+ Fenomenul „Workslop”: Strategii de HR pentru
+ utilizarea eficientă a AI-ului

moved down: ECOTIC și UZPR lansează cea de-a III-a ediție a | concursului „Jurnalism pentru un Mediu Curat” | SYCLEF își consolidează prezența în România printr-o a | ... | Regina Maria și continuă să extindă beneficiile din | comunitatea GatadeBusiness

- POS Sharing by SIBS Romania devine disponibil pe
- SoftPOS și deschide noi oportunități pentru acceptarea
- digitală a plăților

____

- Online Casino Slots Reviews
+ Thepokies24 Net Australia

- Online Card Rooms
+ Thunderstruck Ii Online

____

● Work item
Using the records above, copy word for word the line with "de HR pentru", the line with "- digitală a plăților", and every line between them.

● Task result
+ Fenomenul „Workslop”: Strategii de HR pentru
+ utilizarea eficientă a AI-ului

moved down: ECOTIC și UZPR lansează cea de-a III-a ediție a | concursului „Jurnalism pentru un Mediu Curat” | SYCLEF își consolidează prezența în România printr-o a | ... | Regina Maria și continuă să extindă beneficiile din | comunitatea GatadeBusiness

- POS Sharing by SIBS Romania devine disponibil pe
- SoftPOS și deschide noi oportunități pentru acceptarea
- digitală a plăților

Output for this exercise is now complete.